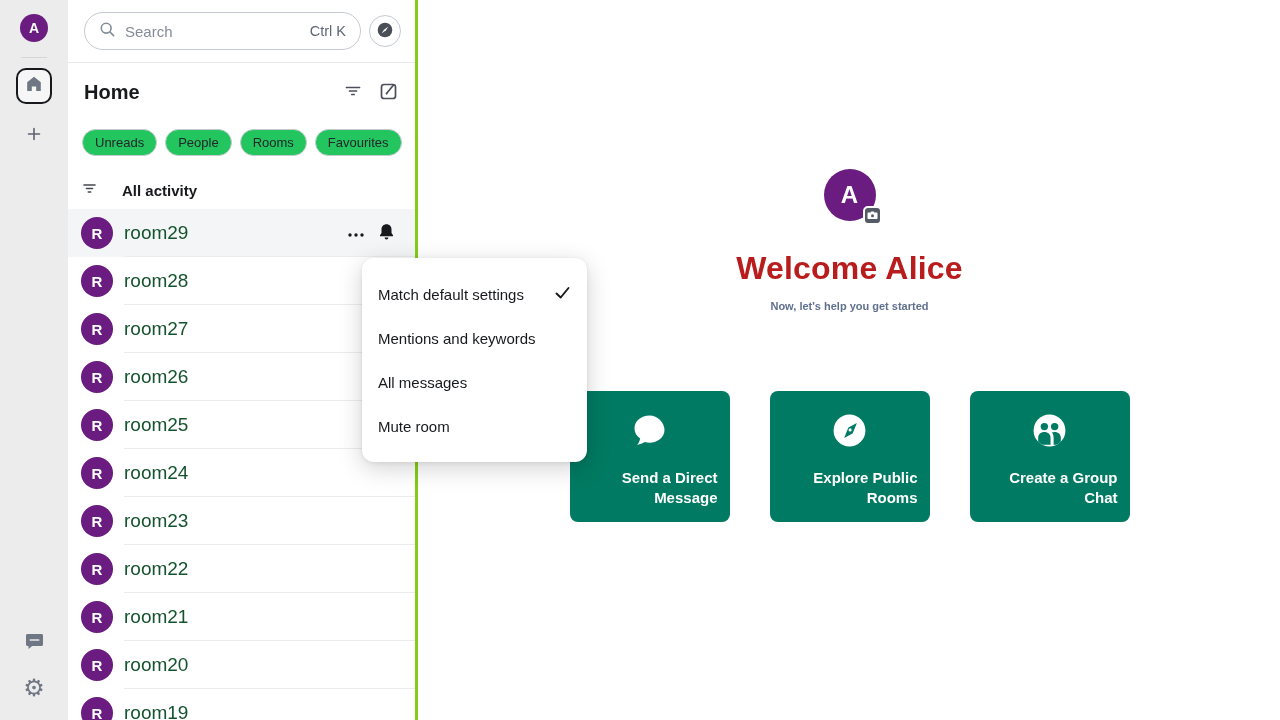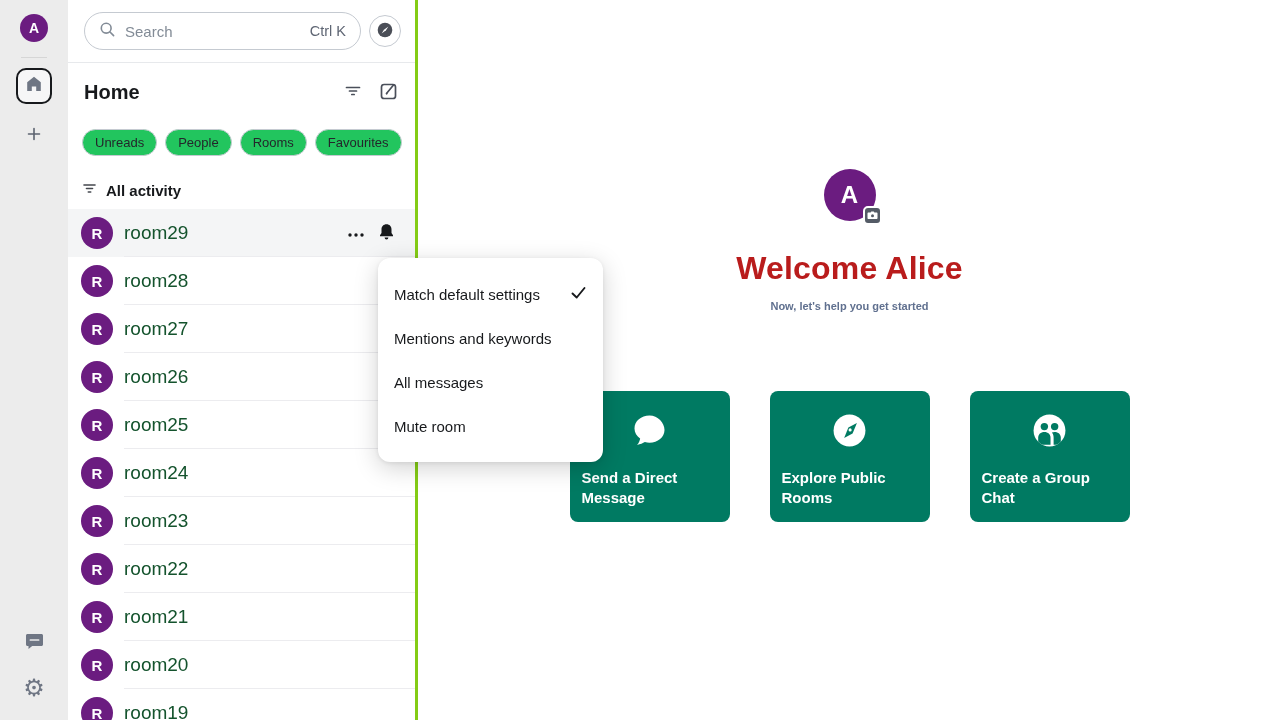"All activity" .activity-row { gap: 9px -> 25px }
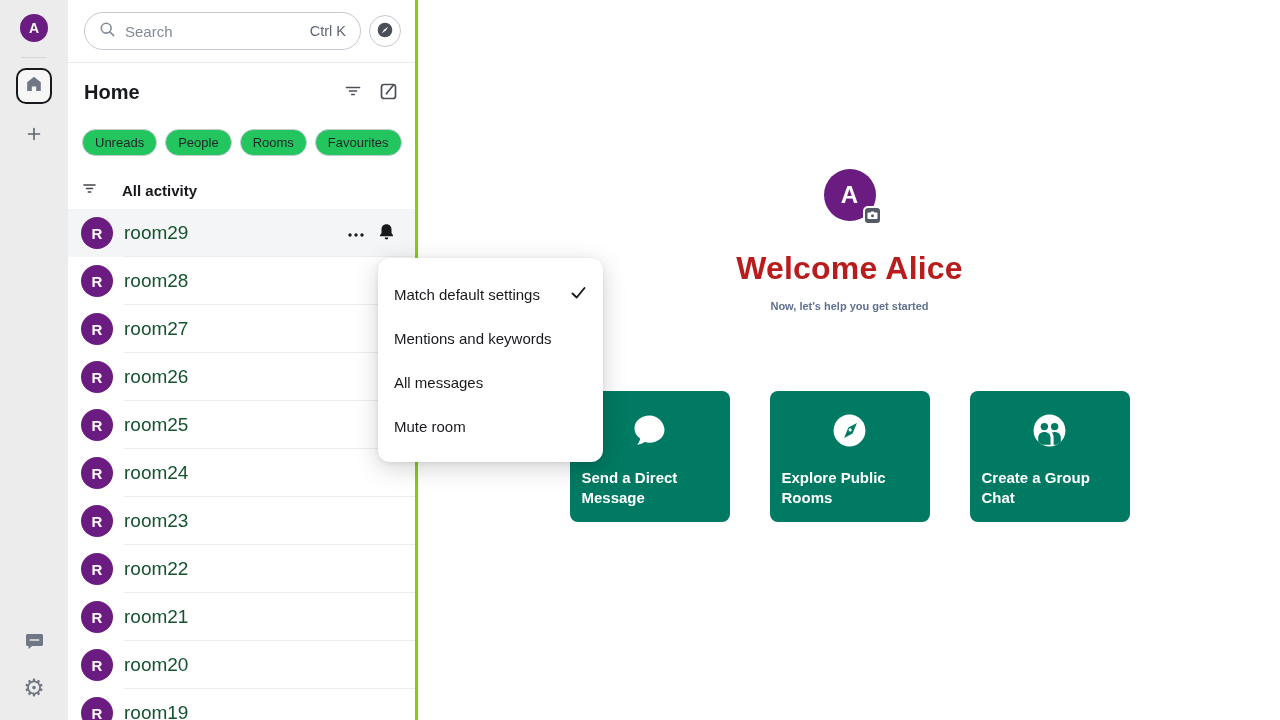"Match default settings" .context-menu { left: 378px -> 362px }
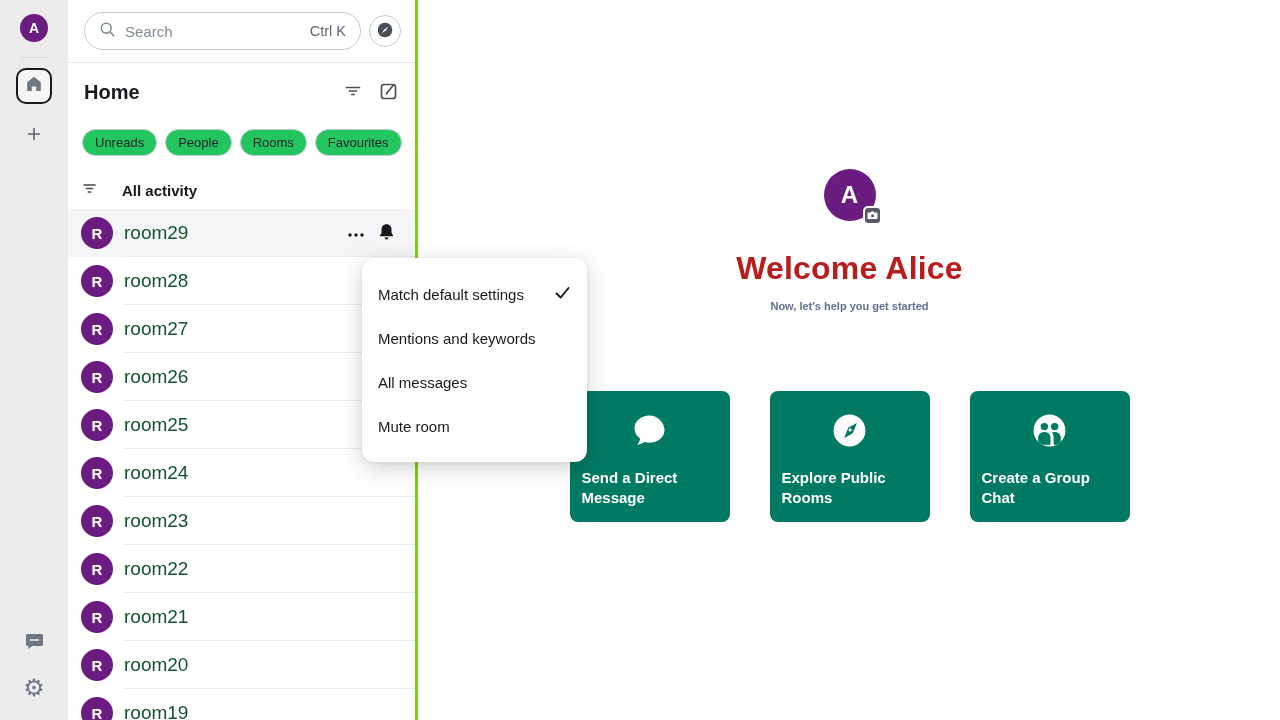"Send a Direct Message" .card-label { text-align: left -> right }
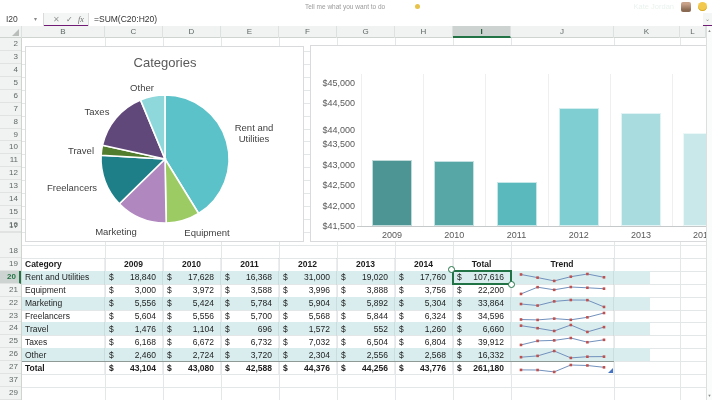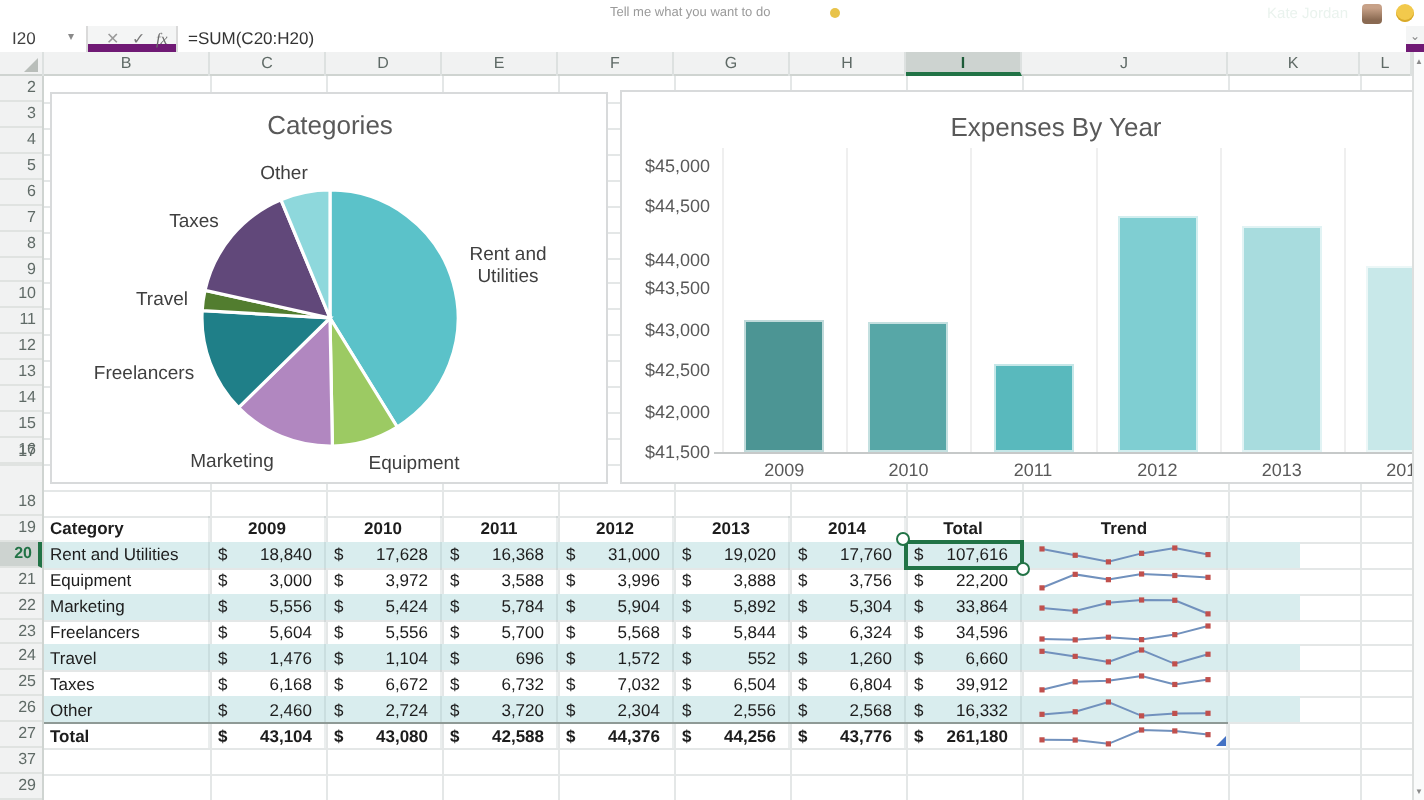"I20" .fbar { border-bottom: 5px solid #701a75 -> 2px solid #701a75 }
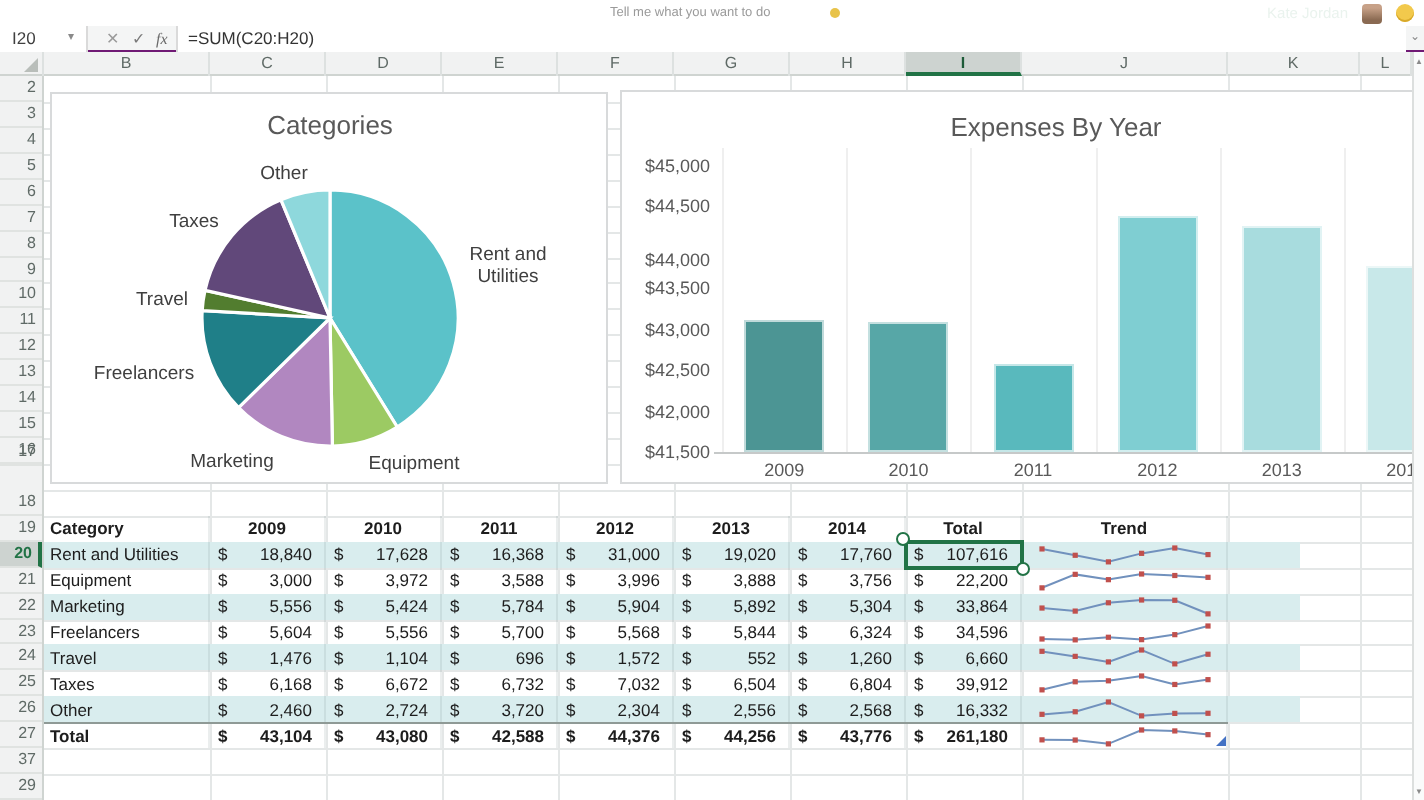"Expenses By Year" div.ctitle { html: <div>Expenses By Year</div> -> none }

- - - - - - -

Everything in the records that precede this task must be written out again exactly, except the pictures.

"All activity" .activity-row { gap: 9px -> 25px }
"Match default settings" .context-menu { left: 378px -> 362px }
"Send a Direct Message" .card-label { text-align: left -> right }
"I20" .fbar { border-bottom: 5px solid #701a75 -> 2px solid #701a75 }
"Expenses By Year" div.ctitle { html: <div>Expenses By Year</div> -> none }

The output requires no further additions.